The Chicago Board Options Exchange will not add a new Bitcoin futures market his month.

The Chicago Board Options Exchange (CBOE) will not add a new Bitcoin (BTC) futures market in March, the firm said in a statement on March 14.

Per the statement, CBOE is re-evaluating how it approaches trading digital assets. CBOE said:

“CFE is not adding a Cboe Bitcoin (USD) (“XBT”) futures contract for trading in March 2019. CFE is assessing its approach with respect to how it plans to continue to offer digital asset derivatives for trading. While it considers its next steps, CFE does not currently intend to list additional XBT futures contracts for trading.”

The currently listed futures, XBTM19, will expire in June. CBOE notes that all currently listed futures are still available for trading.

In December 2017, CBOE launched Bitcoin futures trading, followed closely by its competitor, the Chicago Mercantile Exchange (CME).

Futures contracts give investors exposure to an underlying asset — in this case Bitcoin — without the need to actually own any. Instead, investors buy contracts that track the underlying price of the asset and speculate on whether the contract price will increase or decrease by its expiration date. In the case of the CBOE Bitcoin futures market, the difference is then settled in U.S. dollars.

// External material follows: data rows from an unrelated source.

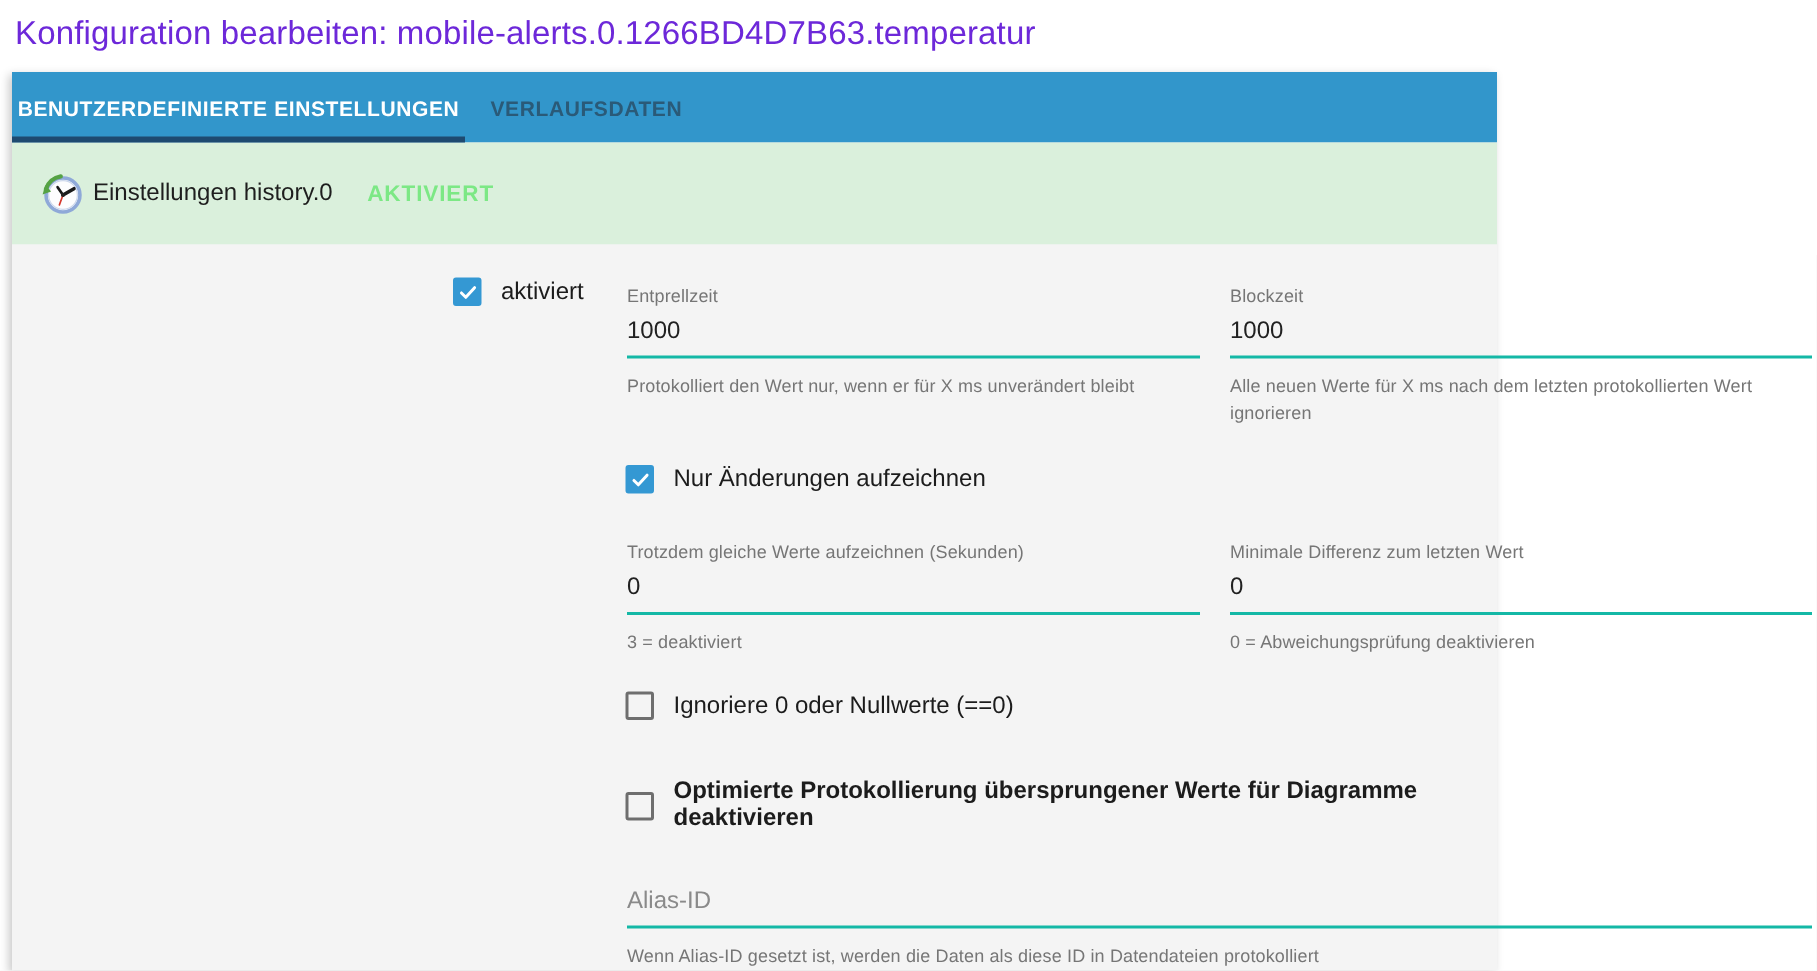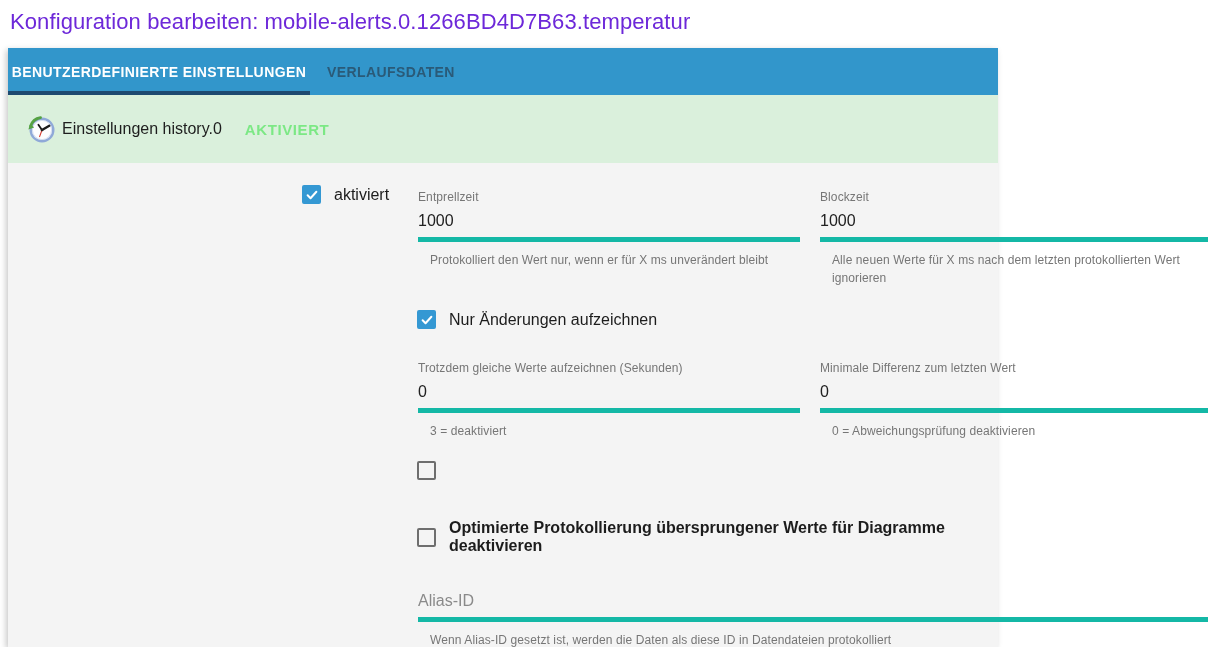"1000" .fvalue { border-bottom: 5px solid #14b8a6 -> 2px solid #14b8a6 }
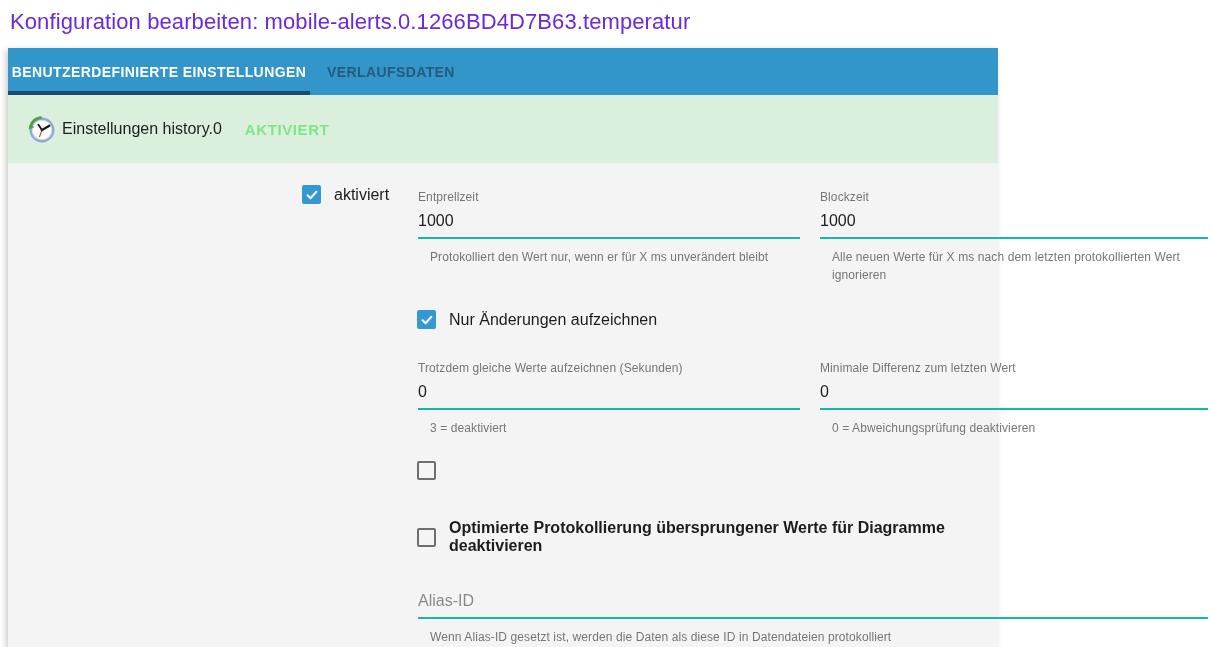"Protokolliert den Wert nur, wenn" .fhelp { margin-left: 12px -> none }
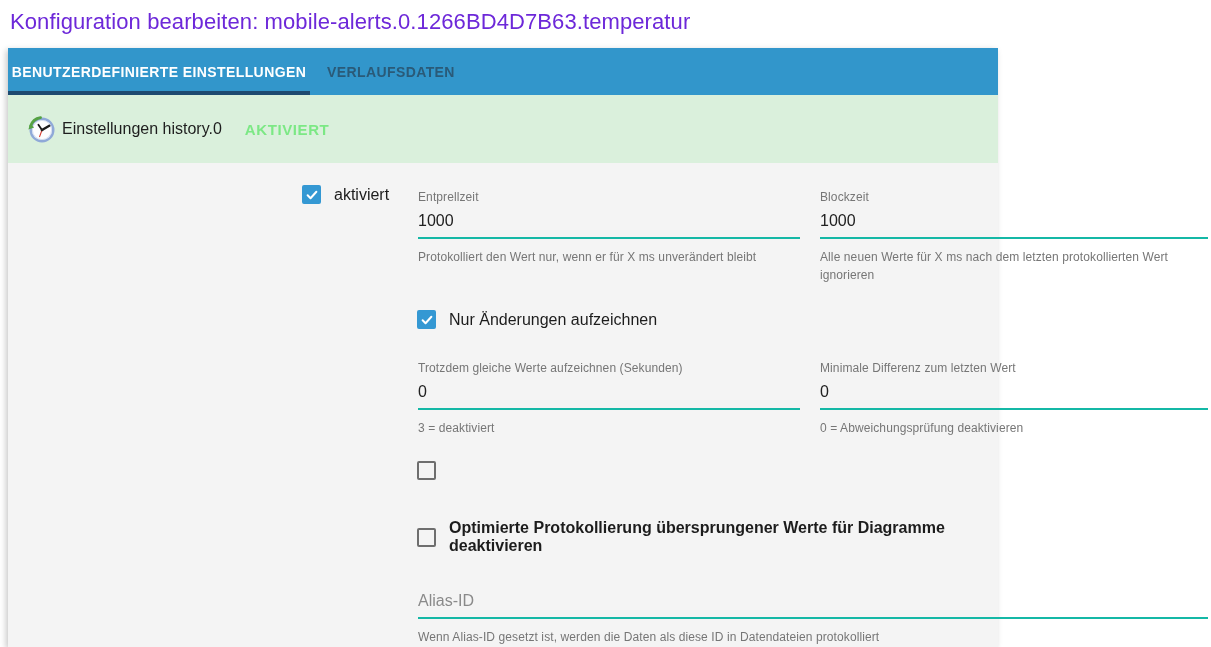"Ignoriere 0 oder Nullwerte (==0)" span.cblabel { html: none -> <span>Ignoriere 0 oder Nullwerte (==0)</span> }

Earlier this week, a report from Bloomberg stated that the Bitcoin price could be headed for another large selloff. Analysts said that key technical indicators such as the Moving Average Convergence Divergence had been moving downward since mid-February. Bloomberg analyst Mike McGlone said:

“The entire industry is ripe to resume a path to lower prices. Conditions are akin to November [2018], just prior to the collapse…”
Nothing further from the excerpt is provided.